The foundation is a wooden columnar, of 6 pillars in 2 rows 1 m long. A beam is needed just for the foundation. The protrusion of the pillar at the highest point of the site above the ground is 30 cm; the rest are aligned with it by the hydraulic level. It is not necessary to deepen the pillars according to the calculation of freezing, the structure will play along with the ground for many years, it was checked on Khrushchev's "polyethylene".

The beams of the lower support frame - grillage - and the upper - strapping - are sewn on nails from boards as usual, in a zigzag, pos 1. The driving step in a row is 250-400 mm. The grillage is assembled into a prefabricated spike, and the harness into the prefabricated quarter (pos. 2) is also on nails, 5 envelopes per corner. Trimmings of boards measuring 150x150 dissolve into three, these sticks will come in handy later.

Next, the grillage is mounted on the foundation and 2 boards are spread in three lengths. Here, from the new tree, you will have to go to the old one, sort the frames. 8 solid highest ones (and preferably 10, if there is one), set aside immediately (on the left in the figure), they will go to the corners and, if there are 2 more, to frame the doorway. The rest are scattered over the estimated area of ​​\u200b\u200bthe walls somehow, if only there were fewer holes, on the right in fig.

Now, from a 50x40 rail, 4 racks are cut into the height of the highest frame plus 10 mm and nailed to the grillage vertically at the corners flush with their outer sides. The corners are sheathed on the outside with boards with a height of now racks plus 220 mm (grillage height + strapping height). The strapping is laid in the nest that has turned out at the top and the entire box is finally sewn with nails.

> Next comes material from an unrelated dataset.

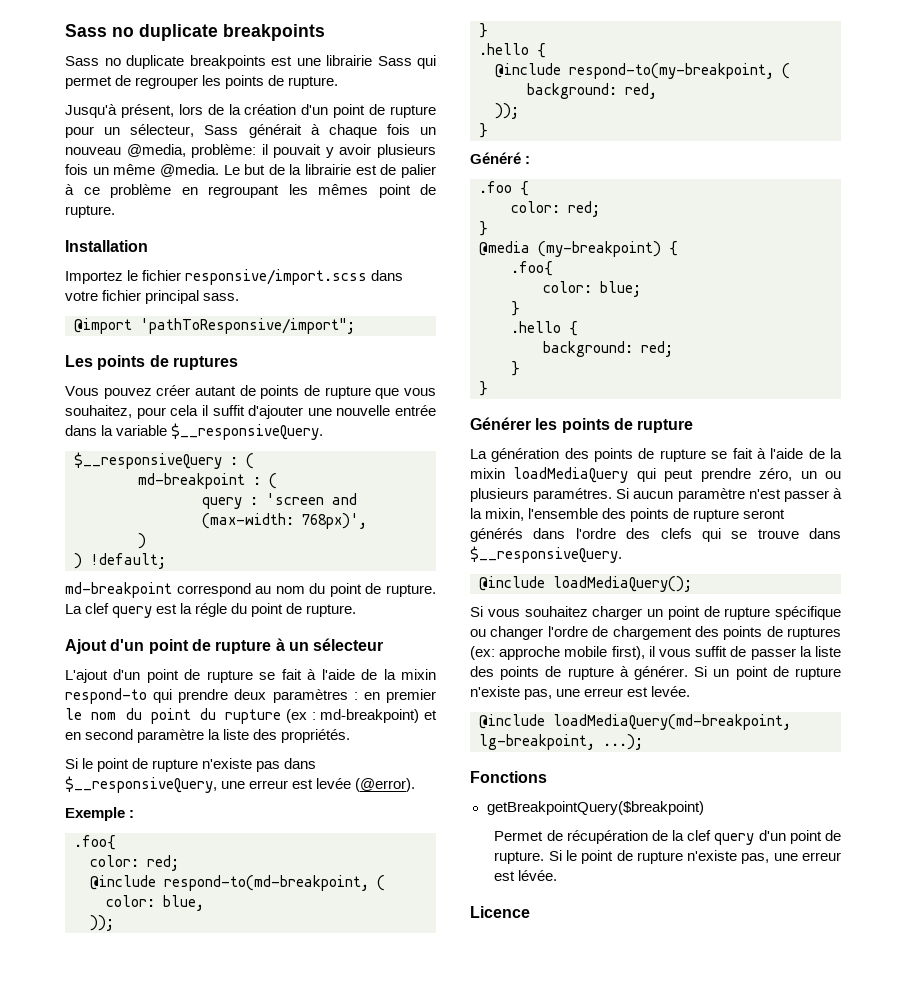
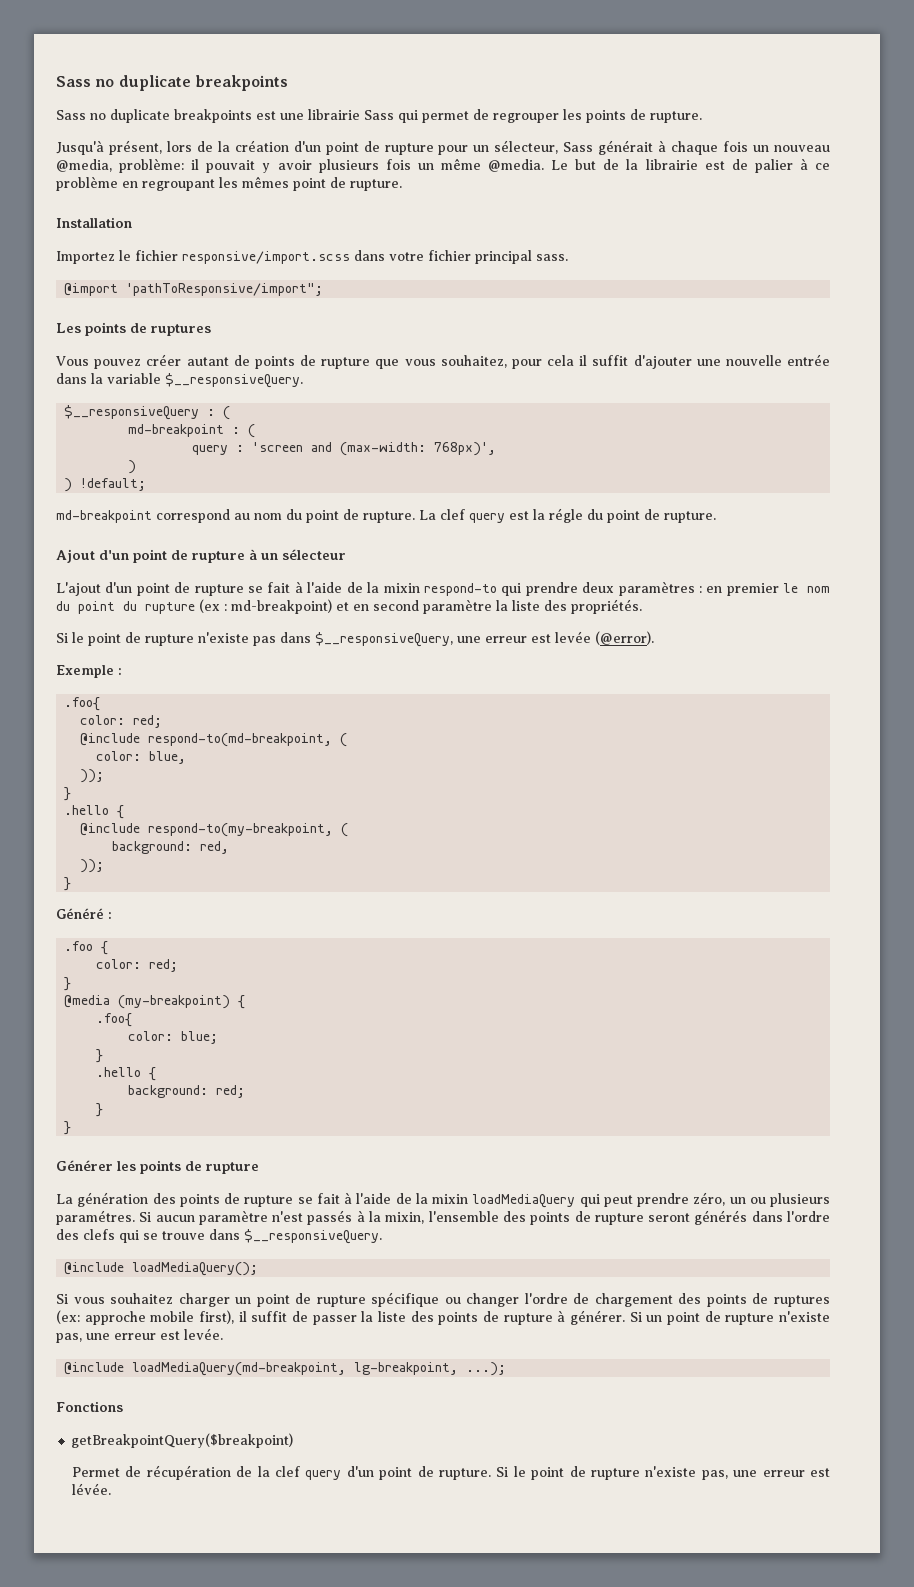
[783,490,829,502] passer -> [307,1210,353,1225] passés
[659,649,691,657] vous -> (247, 1316) none
[470,906,530,918] // Licence -> (111, 1489) none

Frames are installed starting from the corners. How to fasten them to the box and to each other is shown in pos. 3-5. Approaching from 2 sides to the places of the future door and swing window, they put the racks of the door and window frames from solid boards. They are fastened to the grillage, strapping and adjacent frames with nails using the same scrap bars. On them, if necessary, you can dissolve another 1-2 boards.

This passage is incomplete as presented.